26 janvier. — Arrivée chez le second sultan, nommé Adam Adaboukadj. Je m’y arrête deux jours, nous échangeons les présents d”usage, et le 28, je continue ma route. Je passe devant un bras du fleuve qui va rejoindre le Nikana ; le lendemain, je me trouve en face de deux autres bras considérables, remontant l’un vers les Djebbas, l’autre dans la direction des Bondjaks. Je suis ce dernier.

1er  février. — À peine arrivé dans le Bondjak, je rencontrai successivement plusieurs écluses faites par les noirs en travers de la rivière, et garnies de nasses pour prendre le poisson. L’eau avait, dans cette partie, six à sept brasses de profondeur.

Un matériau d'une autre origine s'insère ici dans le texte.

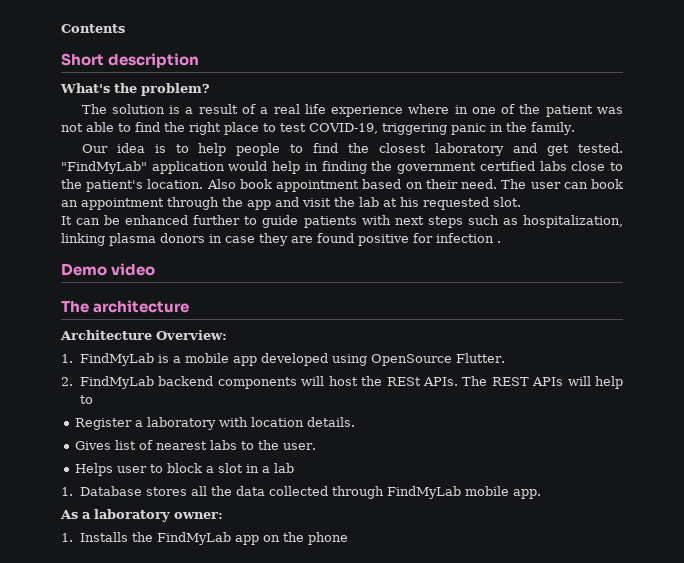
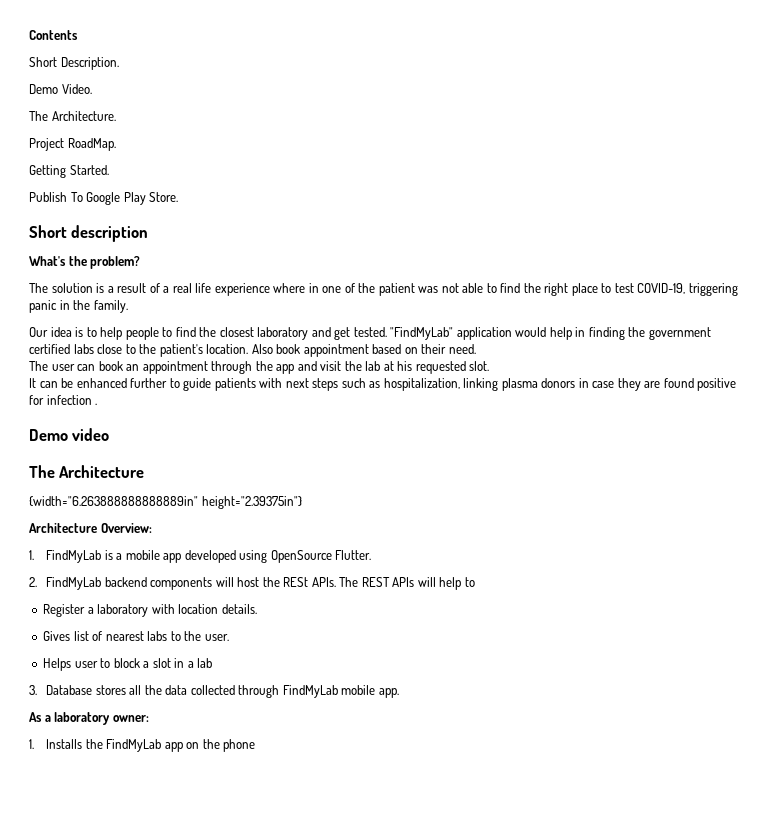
(125, 28) none -> [29,57,119,70] [29,84,92,94] [29,111,116,121] [29,138,116,151] [29,165,109,178] [29,192,179,205] // Short Description. // Demo Video. // The Architecture. // Project RoadMap. // Getting Started. // Publish To Google Play Store.
(498, 184) none -> (476, 349) //
[93,300,190,313] architecture -> [59,465,145,478] [29,496,302,509] Architecture // {width="6.263888888888889in" height="2.39375in"}
[61,487,73,496] 1. -> [29,685,37,695] 3.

Les noirs essayèrent de me détourner de franchir les écluses, en me disant qu’avant un mois je me trouverais à sec dans ce canal ; mais leur intérêt était trop évident pour me permettre de croire à leur dire. J’aurais voulu éviter de détruire les travaux de ces braves gens : cependant j’avais besoin de passer à tout prix ; je fis donc faire à la première écluse une ouverture suffisante pour donner passage aux deux barques et rien de plus, et je la franchis, poursuivi par les clameurs des noirs, qui s’empressèrent de rétablir la clôture derrière nous.

Les écluses suivantes furent franchies de même. Nous naviguâmes ainsi du 1er  au 9 février, et à cette dernière date nous atteignîmes les derniers villages des Bondjaks, au delà desquels j’appris qu’il n’y avait plus d’habitations sur le fleuve. J’ouvris des relations avec les chefs de la tribu, et en même temps je fis demander l’autorisation d’envoyer un agent au sultan des Bondjaks, qui demeurait dans l’intérieur, au village de Nikana. Je passai plusieurs jours au même lieu dans une inaction forcée.

1er  mars. — Je reçois un chef qui me dit : « Entre nous autres rois, on se fait des présents et non des achats. » Et il m’offrit en effet quelques présents, que je rendis généreusement. Il m’apportait en outre une réponse affirmative à ma demande, et je fis immédiatement choix des gens qui devaient accompagner à Nikana mon agent Terranova.

Mon « ambassadeur » et sa suite se mirent en route au matin, traversèrent plusieurs villages, et le soir ils arrivèrent au village royal. Le sultan leur assigna immédiatement un terrain pour planter leur camp, et fit défense à tous ses sujets d’aller voir les étrangers avant qu’il ne leur eût fait lui-même sa visite. Ils n’en furent pas moins assiégés par des curieux qui n’avaient jamais vu de blancs, et qui exprimaient par leurs gestes à quel point la couleur et le costume des nouveaux venus leur paraissaient étranges et même ridicules ; mais le roi, informé de cette curiosité indiscrète, en punit les auteurs par la perte de tous leurs bestiaux.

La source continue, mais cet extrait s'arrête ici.